Le soldat et son sac disparurent derrière le rabat de l’infirmerie. Mal à l’aise, je préférai aller zoner vers l’entrée principale du camp, là où résidaient les soldats.
Je me fis tout petit et passai le reste de l’après-midi à dévisager discrètement chacun d’entre eux. J’eus beau chercher, détailler chaque soldat, je ne vis nulle part le père de Mirek.
Je demandai aux plus affables s’ils en avaient entendu parler où s’ils l’avaient vu passer. Quand j’évoquai son nom, sa description, ils eurent tous la même réaction contrariée. Le discours d’une soldate particulièrement costaude n’aida pas à me rassurer :
— J’veux pas t’alarmer… Nak, mais si ton gars faisait partie des Engagés d’office, y’a peu d’chance qu’il soit arrivé en un seul morceau jusqu’à notre garnison ! Il en restait une vingtaine à tenir sur ses deux jambes quand ils ont débarqué ici.

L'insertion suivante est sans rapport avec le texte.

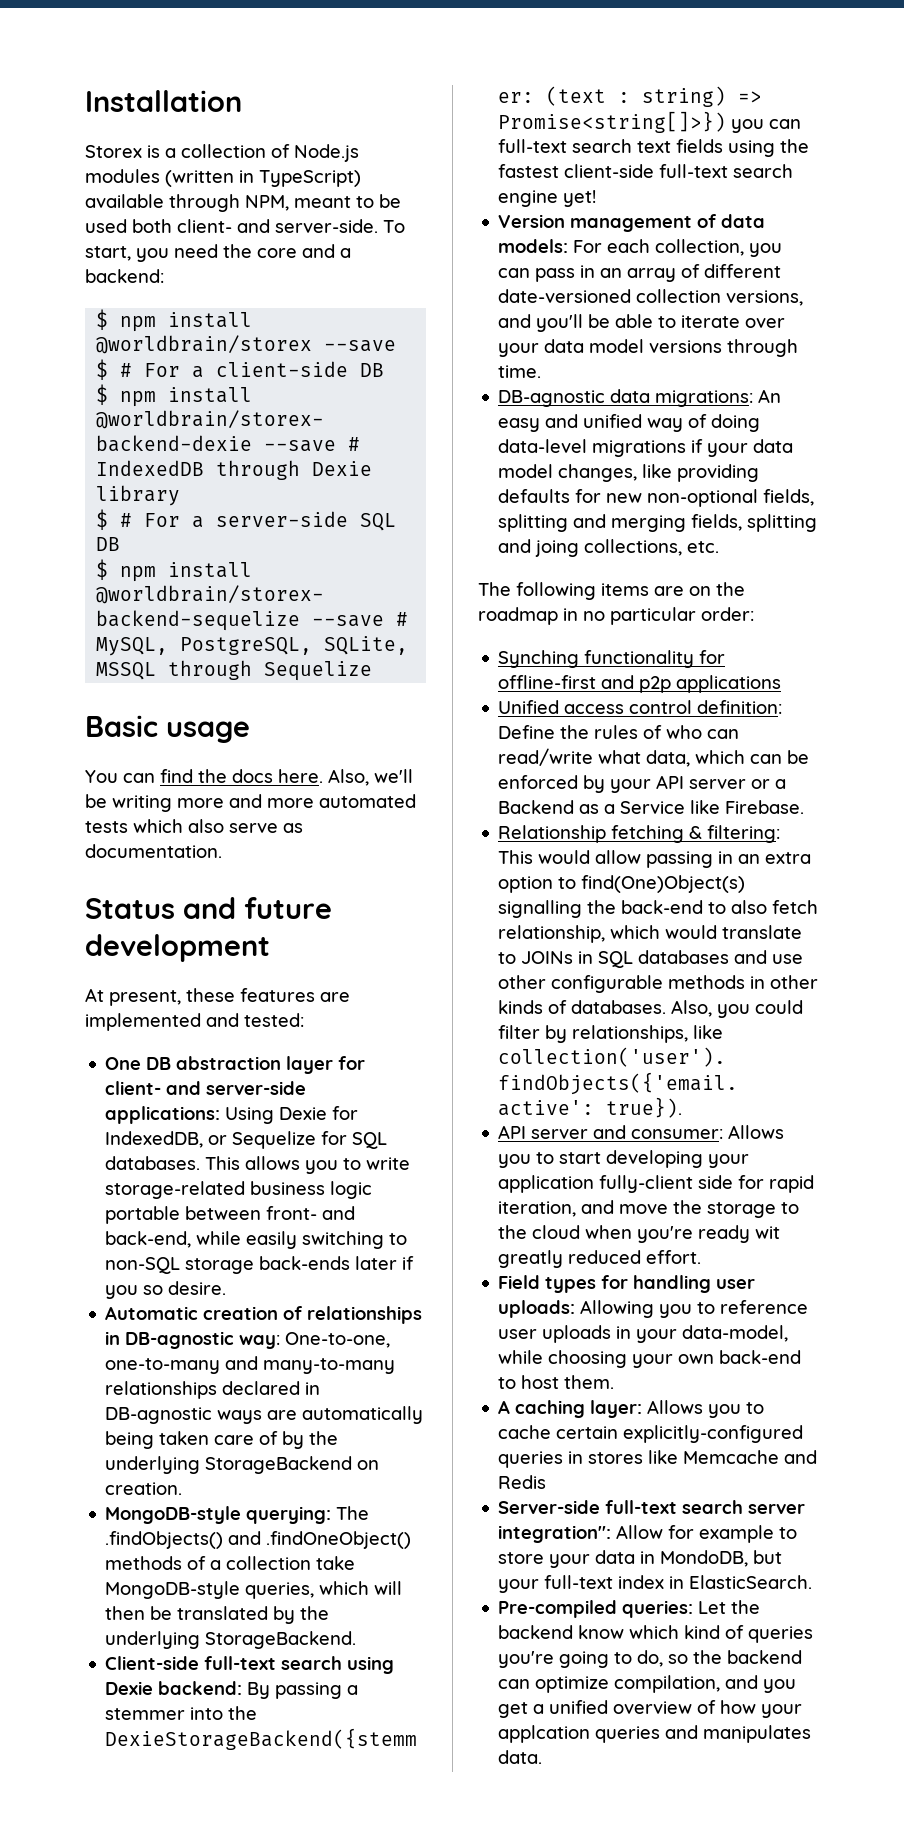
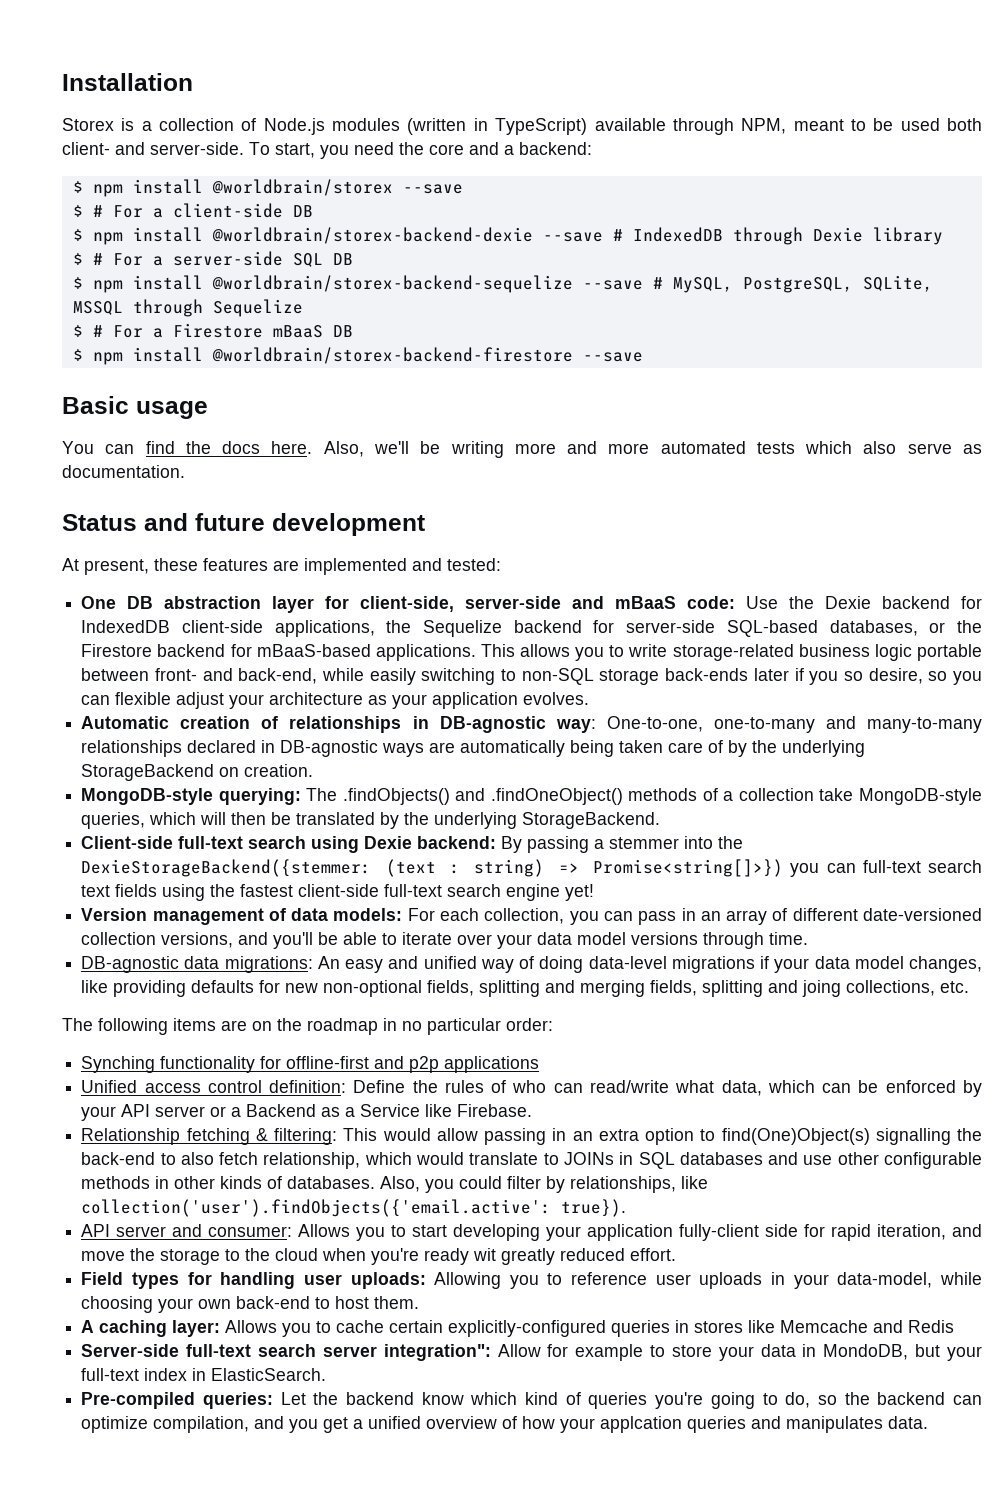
(373, 671) none -> [72,323,353,338] [72,347,643,365] // $ # For a Firestore mBaaS DB // $ npm install @worldbrain/storex-backend-firestore --save
[105,1081,307,1095] [105,1106,359,1124] [105,1131,388,1149] [105,1156,201,1170] client- and server-side applications: Using Dexie for IndexedDB, or Sequelize for SQL databases. -> [360,596,983,612] [81,620,983,637] [81,644,476,661] client-side, server-side and mBaaS code: Use the Dexie backend for IndexedDB client-side applications, the Sequelize backend for server-side SQL-based databases, or the Firestore backend for mBaaS-based applications.
[168,1281,227,1295] desire. -> [868,668,983,685] [81,692,590,709] desire, so you can flexible adjust your architecture as your application evolves.

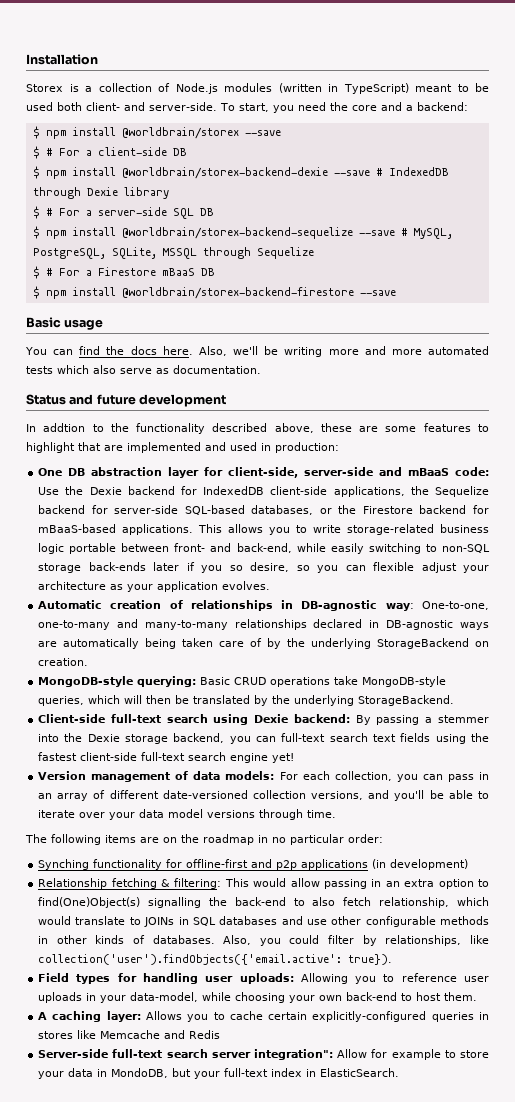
[594,118,787,135] available through NPM, -> (409, 88) none
[62,558,501,575] At present, these features are implemented and tested: -> [26,423,489,434] [26,442,339,453] In addtion to the functionality described above, these are some features to highlight that are implemented and used in production:
[306,788,814,805] The .findObjects() and .findOneObject() methods of a collection -> [200,677,331,687] Basic CRUD operations
[81,859,784,877] DexieStorageBackend({stemmer: (text : string) => Promise<string[]>}) -> [87,733,225,744] Dexie storage backend,
[81,956,982,973] [81,980,970,997] // DB-agnostic data migrations: An easy and unified way of doing data-level migrations if your data model changes, like providing defaults for new non-optional fields, splitting and merging fields, splitting and joing collections, etc. -> (337, 814) none
[81,1080,982,1097] [81,1104,533,1121] // Unified access control definition: Define the rules of who can read/write what data, which can be enforced by your API server or a Backend as a Service like Firebase. -> [372,859,469,870] (in development)
[81,1224,982,1241] [81,1248,677,1265] // API server and consumer: Allows you to start developing your application fully-client side for rapid iteration, and move the storage to the cloud when you're ready wit greatly reduced effort. -> (393, 959) none
[81,1392,983,1409] [81,1416,929,1433] // Pre-compiled queries: Let the backend know which kind of queries you're going to do, so the backend can optimize compilation, and you get a unified overview of how your applcation queries and manipulates data. -> (400, 1072) none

T’aurais vu leurs caboches ! Des gueules de morts, littéralement.
Bordel. Le père de Mirek avait bel et bien péri au Val de mort. Et moi, j’avais promis à mon ami de le lui ramener.
Zesso et son mépris surgirent dans mon esprit. J’entendis Kélis me dire combien j’étais naïf. Peut-être avaient-ils raison.
Puis je vis Mirek, son visage fatigué, son regard embué de larmes.
« Si jamais tu vois mon père… »
« Je prendrais soin de lui. »
Pourquoi avoir promis ça ? Pour le réconforter ? Jouer au héros ? Mes belles promesses s’effritaient déjà à peine arrivées,. Elles avaient été si simples à déclarer loin de l’ambiance mortuaire d’Alastar.
Quelques heures auparavant, l’enceinte de ce camp avait été synonyme de soulagement. J’avais maintenant l’impression d’être pris au piège.